Taiwán continúa siendo el principal foco de tensión estratégica, como se vio en la reciente cumbre entre los presidentes Xi y Trump en Pekín. Las acciones chinas evidencian un esfuerzo sostenido por aumentar la presión psicológica, política y operativa sobre Taipéi, mientras Pekín utiliza la cuestión taiwanesa como instrumento de negociación y de presión diplomática frente a Washington.

En paralelo, en el Mar de China Meridional y en torno a las islas Senkaku/Diaoyu, China mantiene una política de presencia constante y coerción marítima destinada a consolidar sus reclamaciones territoriales y reforzar su posición estratégica.
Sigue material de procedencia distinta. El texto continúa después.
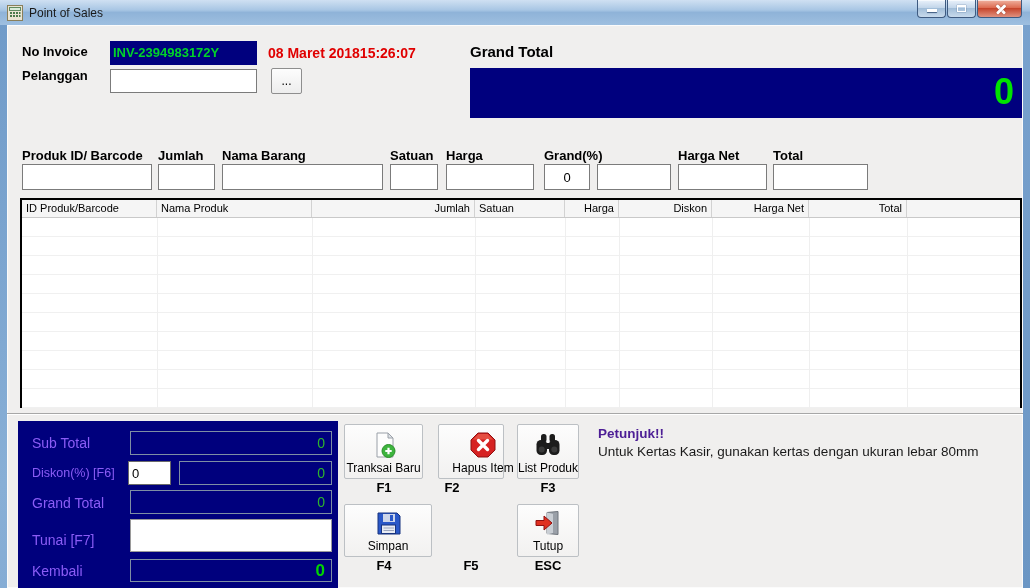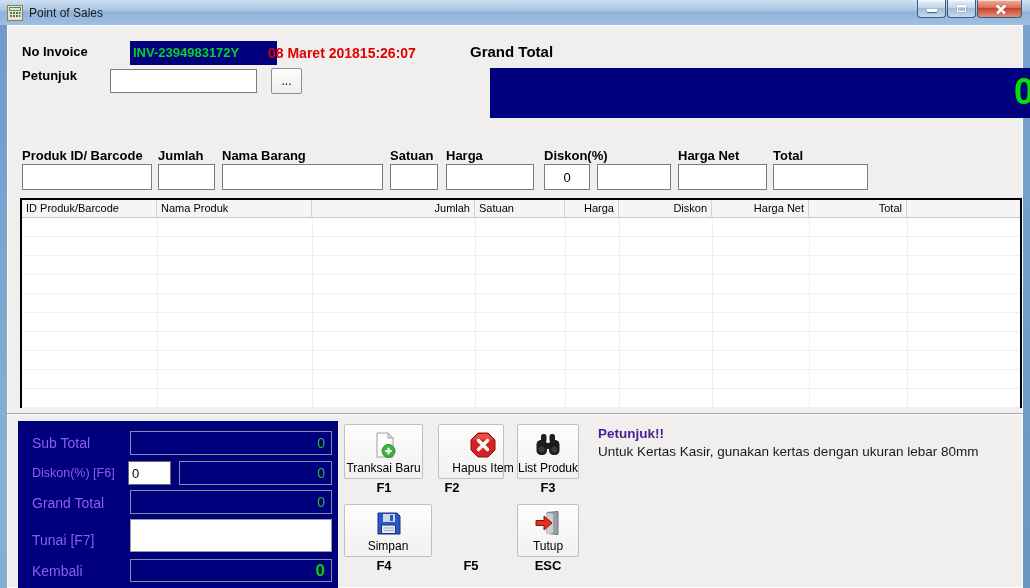"INV-2394983172Y" .navybox { margin-left: 20px -> none }
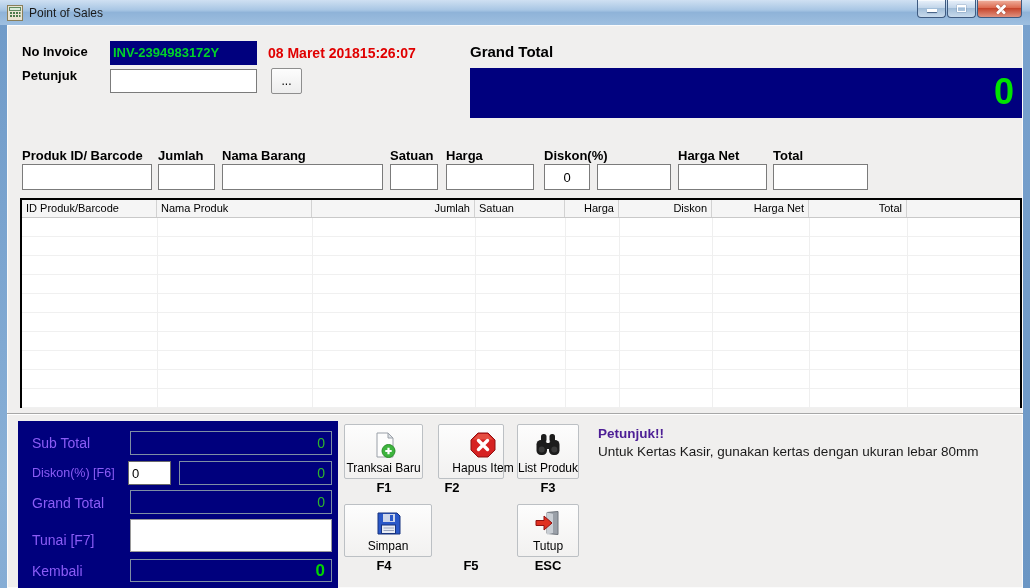"Petunjuk" div.abs { text: Petunjuk -> Pelanggan }
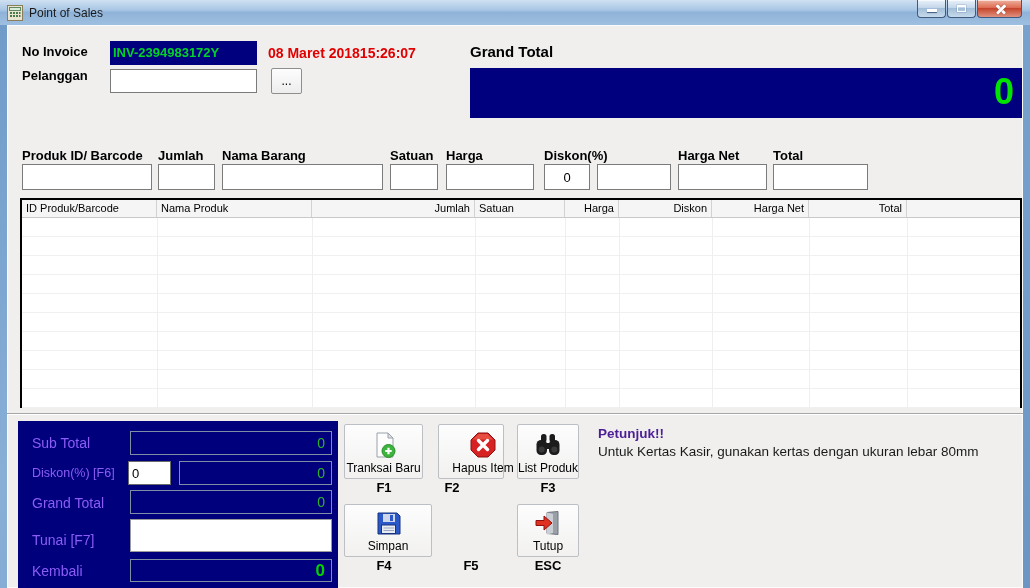"Diskon(%)" div.abs { text: Diskon -> Grand }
Estas acciones incrementan el riesgo de incidentes y de escaladas involuntarias, especialmente debido a la creciente interacción entre fuerzas militares, guardacostas y actores paramilitares en espacios reducidos y altamente disputados.

En consecuencia, el principal desafío para los actores regionales no consiste únicamente en prevenir un conflicto convencional, sino también en responder eficazmente a una competencia estratégica prolongada caracterizada por la ambigüedad, la presión gradual y el desgaste político. Frente a este escenario, será fundamental fortalecer la coordinación entre aliados, mejorar las capacidades de vigilancia, resiliencia y disuasión, y desarrollar marcos de respuesta más adaptados a las dinámicas propias de la «zona gris» para reducir el riesgo de errores de cálculo en el Indo-Pacífico.